The last day arrived way to fast. I had the train booked back to Tokyo at 3pm and the flight back home at 8pm. Soo, plenty of time to get a full day of sight-seeing in. Right?
Since I had since recovered almost entirely from my foot and the jet lag, I was motivated to hop on the bus and visit yet another temple. The Nanzen-Ji temple that i had missed on my first day due to left-righ-issues. It was a good decision, even if I had seen plenty of other temples over the last four days, this temple from the 13th century, is still very nice. The “highly recommended” little shrine at a source a bit up in the mountains, turned out to be totally oversold. But the path up was quite cute and I was happy to have gone, even though not particularly because of the shrine. It showed me, once again, that the Japanese have a very relaxed relationship to their old holy buildings. Resting their red plastic shovel, against an old lantern or leaving the blue plastic bucket in the moss covered fountain. Another “first” for me were the steaming roofs. Due to the rain the night before, the roofs were completely soaked and the sun hitting them now, made steam rise into the air. At first I was a bit concerned, but I quickly realised that it must be normal.
The next visit was going to be a temple I had already seen. The Yasuka-shrine. The previous evening we had had dinner at a very lovely, small, Japanese bar with great staff and customers who wanted us to experience as much Japanese culture as we possibly could. They started by serving us Ginko nuts. They were delicious! Finally something these smelly trees are good for.
Then they told us, that the next day was culture day. That’s right. Japan has a national holiday that promotes culture, the arts and academics. I think that’s awesome. In honor of this day, there would be plenty of cultural activities throughout the city and, in particular, there would be a traditional dance on the plaza of the yasuka shrine at noon. I couldn’t miss that!
So I was on my way to the Yasuka-shrine and I was running late. Almost 20 minutes and I was starting to worry that I would miss the spectacle. But the most incredible thing happened (for Japan) and the presentation ran late! I arrived at half past noon, just in time to see the celebration start. Of course, I had to stand at the back and I was a bit sad about that, because I wasn’t sure I would get a good look. Until I realised that I had a completely clear line of sight..

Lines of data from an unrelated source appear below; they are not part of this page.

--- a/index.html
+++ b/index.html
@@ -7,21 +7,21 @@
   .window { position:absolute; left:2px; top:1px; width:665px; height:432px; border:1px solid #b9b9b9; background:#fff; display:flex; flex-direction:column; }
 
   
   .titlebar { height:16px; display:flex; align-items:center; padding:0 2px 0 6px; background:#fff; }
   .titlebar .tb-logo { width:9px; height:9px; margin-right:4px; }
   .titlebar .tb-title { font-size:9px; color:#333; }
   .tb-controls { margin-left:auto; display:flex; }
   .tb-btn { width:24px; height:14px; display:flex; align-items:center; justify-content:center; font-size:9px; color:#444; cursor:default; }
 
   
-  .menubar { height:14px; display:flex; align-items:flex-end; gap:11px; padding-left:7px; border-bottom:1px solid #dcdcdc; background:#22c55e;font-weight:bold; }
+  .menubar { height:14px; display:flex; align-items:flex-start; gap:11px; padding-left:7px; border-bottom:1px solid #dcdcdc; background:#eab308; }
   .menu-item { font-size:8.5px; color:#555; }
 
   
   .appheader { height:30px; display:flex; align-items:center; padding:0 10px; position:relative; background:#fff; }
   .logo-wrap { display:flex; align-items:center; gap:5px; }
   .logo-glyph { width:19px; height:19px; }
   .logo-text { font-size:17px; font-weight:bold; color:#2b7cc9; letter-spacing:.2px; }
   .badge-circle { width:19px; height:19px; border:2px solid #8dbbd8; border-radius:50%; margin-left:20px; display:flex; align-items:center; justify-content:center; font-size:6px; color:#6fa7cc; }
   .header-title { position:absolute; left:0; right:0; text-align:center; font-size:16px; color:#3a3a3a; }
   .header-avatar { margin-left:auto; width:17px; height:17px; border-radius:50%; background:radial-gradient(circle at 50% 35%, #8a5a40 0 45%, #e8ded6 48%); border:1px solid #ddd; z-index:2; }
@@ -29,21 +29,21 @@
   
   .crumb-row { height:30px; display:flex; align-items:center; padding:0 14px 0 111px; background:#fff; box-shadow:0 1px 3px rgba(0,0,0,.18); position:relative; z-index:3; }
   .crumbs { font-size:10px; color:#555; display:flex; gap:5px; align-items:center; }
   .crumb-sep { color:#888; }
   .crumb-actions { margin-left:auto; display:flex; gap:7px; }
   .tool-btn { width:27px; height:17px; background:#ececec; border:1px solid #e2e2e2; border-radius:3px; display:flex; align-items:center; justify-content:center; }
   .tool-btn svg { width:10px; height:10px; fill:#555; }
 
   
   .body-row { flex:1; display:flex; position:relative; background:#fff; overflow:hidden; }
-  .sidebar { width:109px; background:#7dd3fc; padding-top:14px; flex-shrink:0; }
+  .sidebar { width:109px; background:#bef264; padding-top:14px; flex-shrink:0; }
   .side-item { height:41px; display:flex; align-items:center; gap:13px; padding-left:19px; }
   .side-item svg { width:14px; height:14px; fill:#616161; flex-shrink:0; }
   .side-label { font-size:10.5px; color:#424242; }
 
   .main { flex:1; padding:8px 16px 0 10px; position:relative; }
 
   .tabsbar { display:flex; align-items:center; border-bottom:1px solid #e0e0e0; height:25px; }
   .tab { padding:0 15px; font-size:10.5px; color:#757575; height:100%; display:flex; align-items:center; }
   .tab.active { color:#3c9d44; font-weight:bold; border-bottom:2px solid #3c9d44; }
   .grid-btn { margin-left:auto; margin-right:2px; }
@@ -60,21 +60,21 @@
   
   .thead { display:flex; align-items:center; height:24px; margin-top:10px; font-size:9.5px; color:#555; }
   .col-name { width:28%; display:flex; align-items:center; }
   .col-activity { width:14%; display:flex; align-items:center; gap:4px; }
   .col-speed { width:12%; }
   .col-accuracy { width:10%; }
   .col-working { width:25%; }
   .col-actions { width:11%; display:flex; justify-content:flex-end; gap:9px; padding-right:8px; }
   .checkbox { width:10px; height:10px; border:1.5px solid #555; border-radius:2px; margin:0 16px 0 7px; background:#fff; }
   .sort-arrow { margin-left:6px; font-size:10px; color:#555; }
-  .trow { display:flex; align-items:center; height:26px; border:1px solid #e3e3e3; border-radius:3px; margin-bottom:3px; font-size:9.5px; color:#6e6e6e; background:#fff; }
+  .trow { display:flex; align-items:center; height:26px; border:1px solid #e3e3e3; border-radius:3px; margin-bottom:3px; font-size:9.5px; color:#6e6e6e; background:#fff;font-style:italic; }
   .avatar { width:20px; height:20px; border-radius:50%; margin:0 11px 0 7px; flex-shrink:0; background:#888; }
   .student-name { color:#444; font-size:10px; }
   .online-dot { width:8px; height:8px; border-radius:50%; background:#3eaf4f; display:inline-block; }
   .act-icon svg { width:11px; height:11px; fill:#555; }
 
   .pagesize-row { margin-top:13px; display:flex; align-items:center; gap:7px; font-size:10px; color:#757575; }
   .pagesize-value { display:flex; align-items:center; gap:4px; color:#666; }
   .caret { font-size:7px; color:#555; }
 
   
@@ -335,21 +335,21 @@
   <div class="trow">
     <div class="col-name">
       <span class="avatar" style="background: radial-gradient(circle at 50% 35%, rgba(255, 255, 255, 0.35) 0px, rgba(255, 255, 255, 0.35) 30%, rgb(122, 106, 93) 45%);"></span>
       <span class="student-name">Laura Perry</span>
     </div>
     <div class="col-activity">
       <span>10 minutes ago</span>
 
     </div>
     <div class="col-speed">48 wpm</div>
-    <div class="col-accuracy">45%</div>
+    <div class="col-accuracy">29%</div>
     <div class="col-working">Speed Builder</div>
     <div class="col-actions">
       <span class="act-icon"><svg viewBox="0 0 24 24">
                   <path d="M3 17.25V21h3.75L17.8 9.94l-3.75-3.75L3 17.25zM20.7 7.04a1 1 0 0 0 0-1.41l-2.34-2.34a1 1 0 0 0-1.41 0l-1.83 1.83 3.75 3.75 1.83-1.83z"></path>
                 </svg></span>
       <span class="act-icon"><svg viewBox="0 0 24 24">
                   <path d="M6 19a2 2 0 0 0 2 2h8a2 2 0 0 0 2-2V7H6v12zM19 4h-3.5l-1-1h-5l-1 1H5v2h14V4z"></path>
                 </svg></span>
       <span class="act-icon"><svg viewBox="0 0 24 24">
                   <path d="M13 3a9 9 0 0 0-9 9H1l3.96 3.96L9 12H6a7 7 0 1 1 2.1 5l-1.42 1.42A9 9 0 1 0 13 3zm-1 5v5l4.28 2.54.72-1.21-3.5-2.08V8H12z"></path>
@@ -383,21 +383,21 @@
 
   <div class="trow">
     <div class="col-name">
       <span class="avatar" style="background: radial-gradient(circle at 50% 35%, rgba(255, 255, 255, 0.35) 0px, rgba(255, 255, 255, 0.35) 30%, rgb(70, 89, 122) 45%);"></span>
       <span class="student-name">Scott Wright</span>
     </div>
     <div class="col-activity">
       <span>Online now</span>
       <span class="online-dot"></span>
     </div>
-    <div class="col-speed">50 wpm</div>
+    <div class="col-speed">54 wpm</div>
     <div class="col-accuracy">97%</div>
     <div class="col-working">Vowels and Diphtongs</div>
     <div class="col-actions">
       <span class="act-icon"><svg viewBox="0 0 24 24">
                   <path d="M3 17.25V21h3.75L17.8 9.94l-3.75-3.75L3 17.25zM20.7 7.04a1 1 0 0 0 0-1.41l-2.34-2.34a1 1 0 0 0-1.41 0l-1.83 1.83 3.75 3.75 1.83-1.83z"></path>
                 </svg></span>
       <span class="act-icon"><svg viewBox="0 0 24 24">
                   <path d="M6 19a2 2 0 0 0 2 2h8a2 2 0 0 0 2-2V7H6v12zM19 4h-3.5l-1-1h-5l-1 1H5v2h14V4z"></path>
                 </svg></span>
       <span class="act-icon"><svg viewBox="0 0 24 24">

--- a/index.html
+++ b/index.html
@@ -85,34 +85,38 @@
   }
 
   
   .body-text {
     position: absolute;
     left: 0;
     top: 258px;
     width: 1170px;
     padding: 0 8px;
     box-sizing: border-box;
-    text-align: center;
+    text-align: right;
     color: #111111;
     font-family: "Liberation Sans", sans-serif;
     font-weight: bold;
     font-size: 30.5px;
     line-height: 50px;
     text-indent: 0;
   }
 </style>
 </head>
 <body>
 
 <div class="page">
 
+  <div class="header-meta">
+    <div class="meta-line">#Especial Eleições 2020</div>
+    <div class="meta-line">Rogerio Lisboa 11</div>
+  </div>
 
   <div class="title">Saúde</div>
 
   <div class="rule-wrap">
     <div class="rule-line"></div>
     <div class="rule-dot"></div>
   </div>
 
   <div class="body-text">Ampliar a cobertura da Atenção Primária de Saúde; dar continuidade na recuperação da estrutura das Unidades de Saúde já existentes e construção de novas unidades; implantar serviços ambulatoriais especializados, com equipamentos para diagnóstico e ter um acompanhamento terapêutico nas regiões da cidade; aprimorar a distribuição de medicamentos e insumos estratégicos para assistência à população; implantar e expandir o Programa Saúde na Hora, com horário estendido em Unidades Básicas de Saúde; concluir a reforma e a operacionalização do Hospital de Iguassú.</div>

Sometimes it’s good to be tall!
The national holiday also brought out the beautiful kimonos, of course, and a lot of street food. One last chance to try octopus on a stick, the fish shaped pastries and the little balls filled with octopus. I wanted to try it all, but I couldn’t possibly eat more.
A bit sad, but also very satisfied with all I had seen and lived, I boarded the bullet train and started my way home.